Terzo settore, attività defiscalizzate solo se svolte in modalità non concorrenziali

di Gabriele Sepio

Armonizzare e semplificare un sistema legislativo che si è stratificato nel corso del tempo creando un quadro normativo più omogeneo. Questo il principale obiettivo dei decreti di riforma del terzo settore approvati, in via preliminare, lo scorso 12 maggio dal Consiglio dei ministri e ora in attesa dei pareri delle commissioni parlamentari.
Sono molteplici i temi di rilievo oggetto dei nuovi decreti, su tutti la necessità di fare chiarezza sulle attività, principali e secondarie, di circa 300 mila enti del terzo settore (Ets) e regolare in modo trasparente i margini entro cui potranno essere svolte attività di natura commerciale. Se queste ultime non sono prevalenti (tenendo conto delle attività istituzionali e sussidiarie finalizzate all'autofinanziamento) gli Ets potranno accedere ad una serie di benefici fiscali, che assegnano maggiori vantaggi rispetto al passato, relativi alle imposte di registro, ipotecaria, catastale, sulle successioni e donazioni e di bollo, cui si aggiungono maggiori benefici (detrazioni e deduzioni) per chi effettua erogazioni liberali, anche grazie all'introduzione del «social bonus».

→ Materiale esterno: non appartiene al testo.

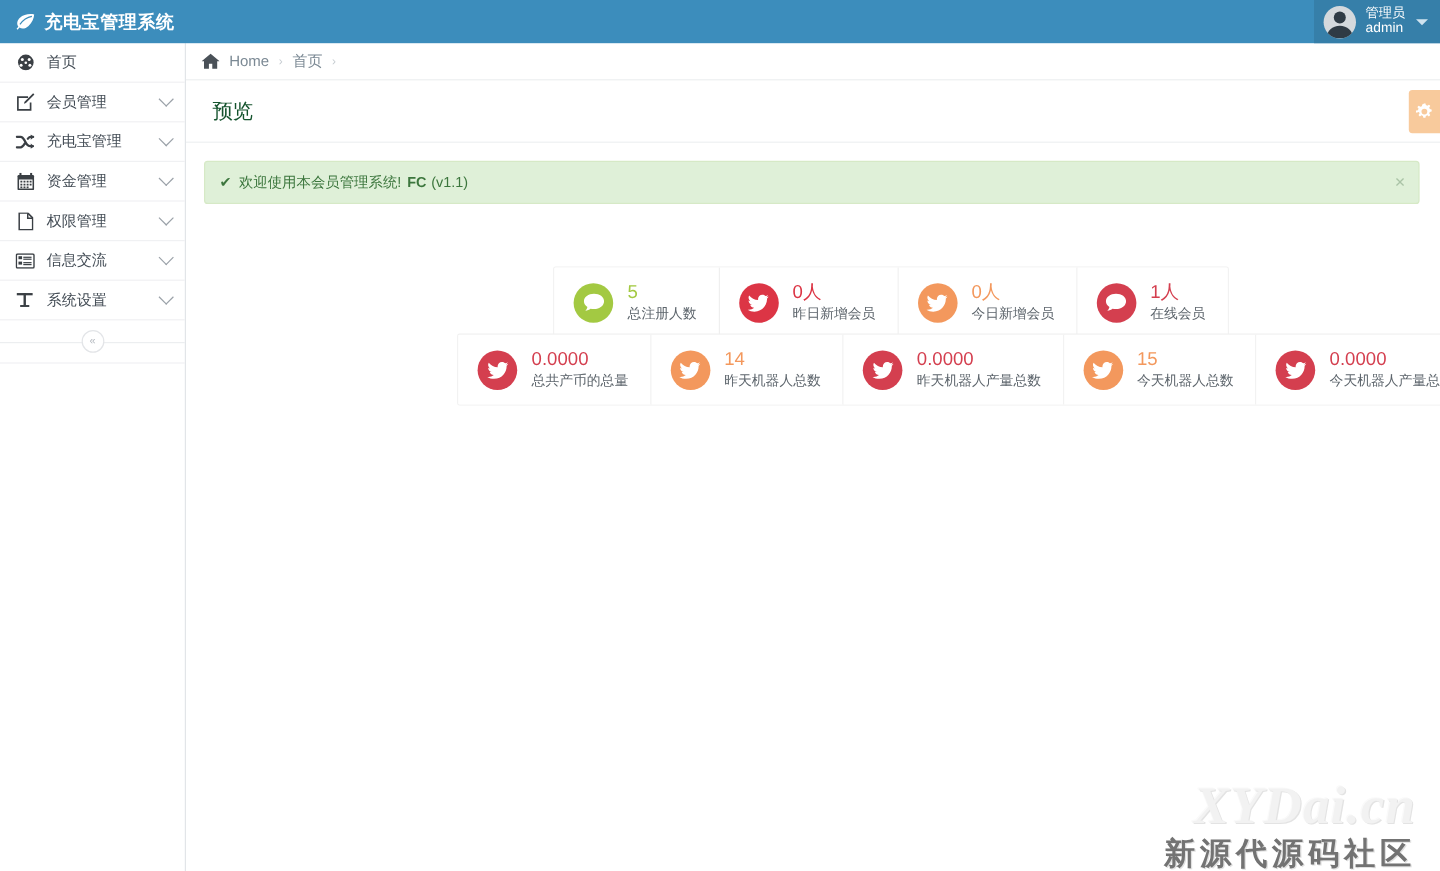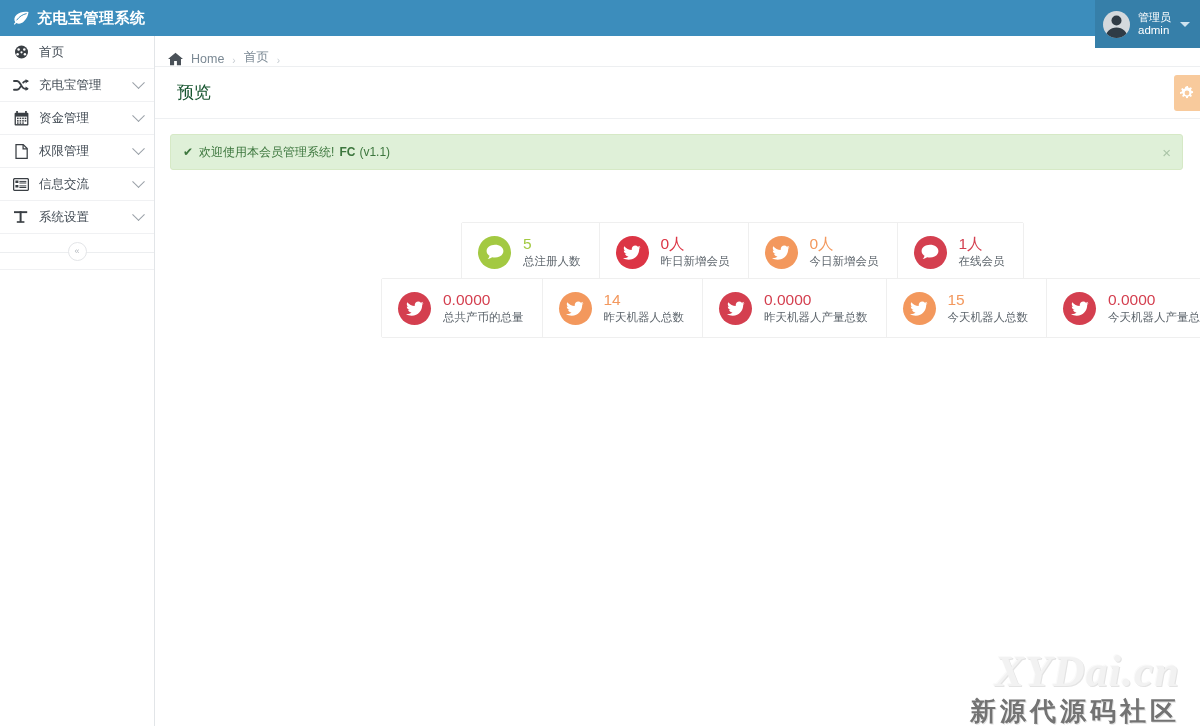--- a/index.html
+++ b/index.html
@@ -37,7 +37,7 @@
   .logo .leaf-icon svg { display:block; }
   .topbar-spacer { flex: 1 1 auto; }
   .user-panel {
-    height: 48px;
+    height: 36px;
     display: flex; align-items: center;
     padding: 0 10px 0 8px;
     background: #367fa9;

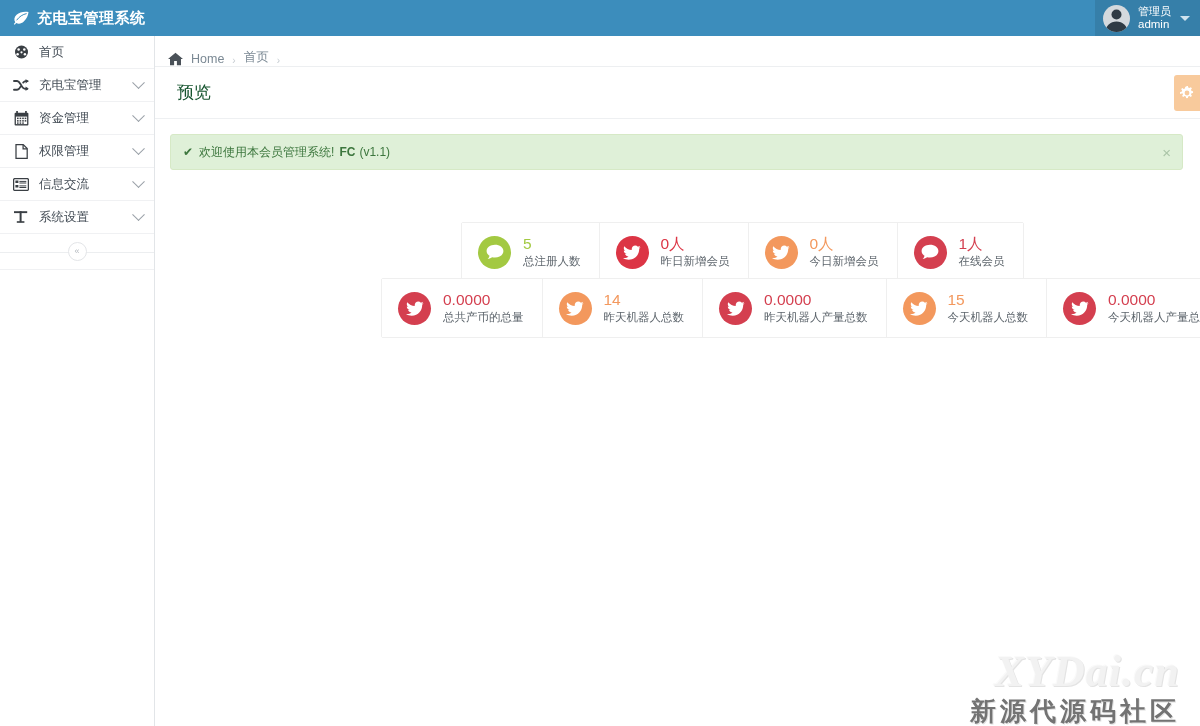--- a/index.html
+++ b/index.html
@@ -122,7 +122,7 @@
 
   .breadcrumb {
     height: 31px;
-    display: flex; align-items: flex-end;
+    display: flex; align-items: center;
     padding-left: 13px;
     border-bottom: 1px solid #edeff1;
     font-size: 12.5px;

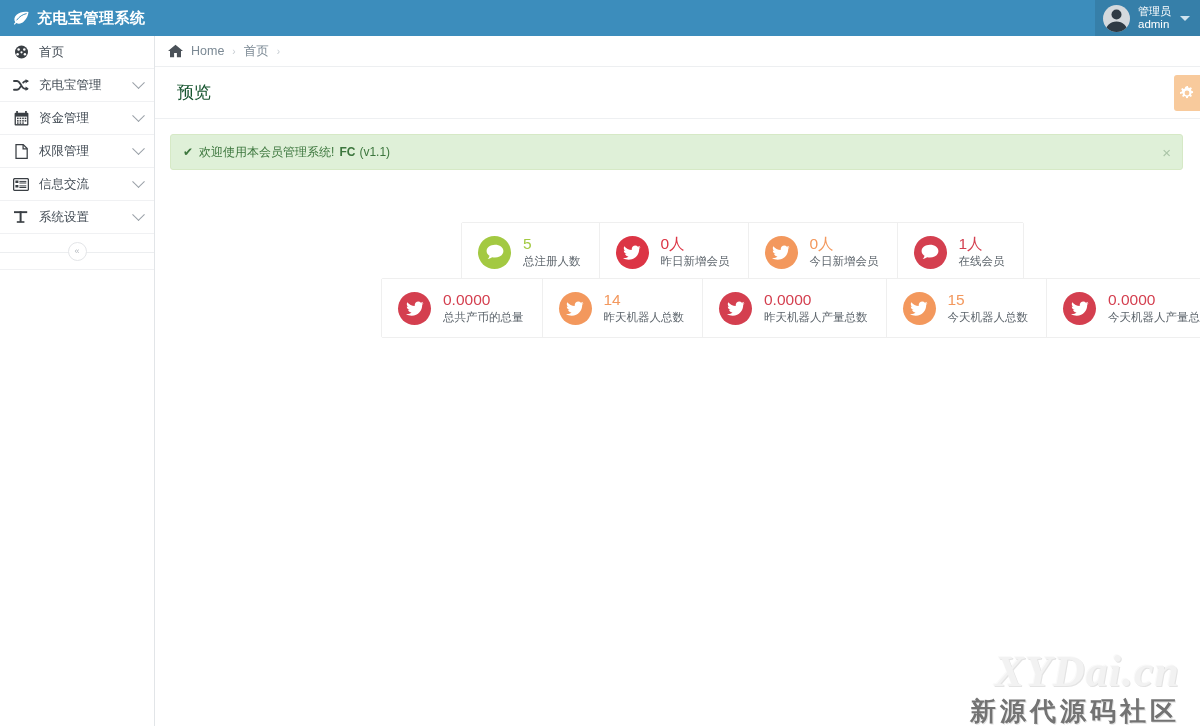--- a/index.html
+++ b/index.html
@@ -294,6 +294,16 @@
     <span class="nav-label">首页</span>
   </div>
 
+  <div class="nav-item">
+    <span class="nav-ico">
+      <svg width="16" height="16" viewBox="0 0 16 16">
+        <path d="M1.2 3.2h9.2v1.4H2.6v9.2h9.2V8.4h1.4v6.8H1.2z" fill="#3a3f44"></path>
+        <path d="M14.6.7l1.1 1.1-7.1 7.1-1.7.6.6-1.7z" fill="#3a3f44"></path>
+      </svg>
+    </span>
+    <span class="nav-label">会员管理</span>
+    <span class="nav-chev"></span>
+  </div>
 
   <div class="nav-item">
     <span class="nav-ico">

Si avrà maggiore uniformità anche riguardo alle regole che, attualmente, disciplinano le attività commerciali svolte per finanziare gli scopi istituzionali. È in questo ambito che si sono registrate le maggiori problematiche in passato e su cui la legge delega (106/2016) richiedeva maggiore attenzione (articolo 9). L'introduzione di un criterio unico per individuare le attività «secondarie e strumentali» permetterà, infatti, di superare la difficile coesistenza tra le norme del titolo II del Tuir e una pluralità di regimi derogatori e definizioni settoriali: per le Onlus, ad esempio, si parla di «connesse» che diventano «marginali» nelle organizzazioni di volontariato.

Le attività istituzionali saranno defiscalizzate solo se svolte secondo modalità non concorrenziali rispetto ad altre di natura commerciale nello stesso ambito territoriale (ad esempio in caso di corrispettivi che coprono solo una frazione del costo). Le raccolte fondi, anche mediante vendita di beni e i contributi pubblici, continueranno a non costituire reddito per gli enti del terzo settore, insieme alle attività svolte nei confronti degli associati, diverse da quelle che prevedono corrispettivi specifici. Le attività commerciali, se eseguite in modo non prevalente, godranno di un regime di tassazione opzionale basato su coefficienti di redditività applicabili a scaglioni, con premi maggiori per chi ha i ricavi più bassi.
Il regime fiscale delle organizzazioni di volontariato e delle associazioni di promozione sociale verrà armonizzato con l'introduzione di un regime forfetario speciale decisamente vantaggioso, cui si aggiunge l'esenzione per i redditi fondiari e una semplificazione per gli adempimenti Iva e imposte dirette. L'Amministrazione finanziaria non potrà svolgere controlli sulla prevalenza quantitativa delle attività commerciali ai fini della spettanza delle agevolazioni fiscali, nei limiti in cui gli Ets rientrano nella soglia di ricavi per accedere al regime forfetario. Una novità importante, quest'ultima, che semplificherà la vita di molti operatori.

Per gli Ets che svolgono attività commerciale in via prevalente si aprirà la possibilità di qualificarsi come impresa sociale che, per la prima volta, godrà di un regime fiscale specifico, grazie alla detassazione degli utili reinvestiti nelle attività di interesse generale. Il quadro della riforma passerà ora all'esame parlamentare e alla conferenza Stato-Regioni, per arrivare alla definitiva approvazione da parte del Consiglio dei Ministri il prossimo 3 luglio.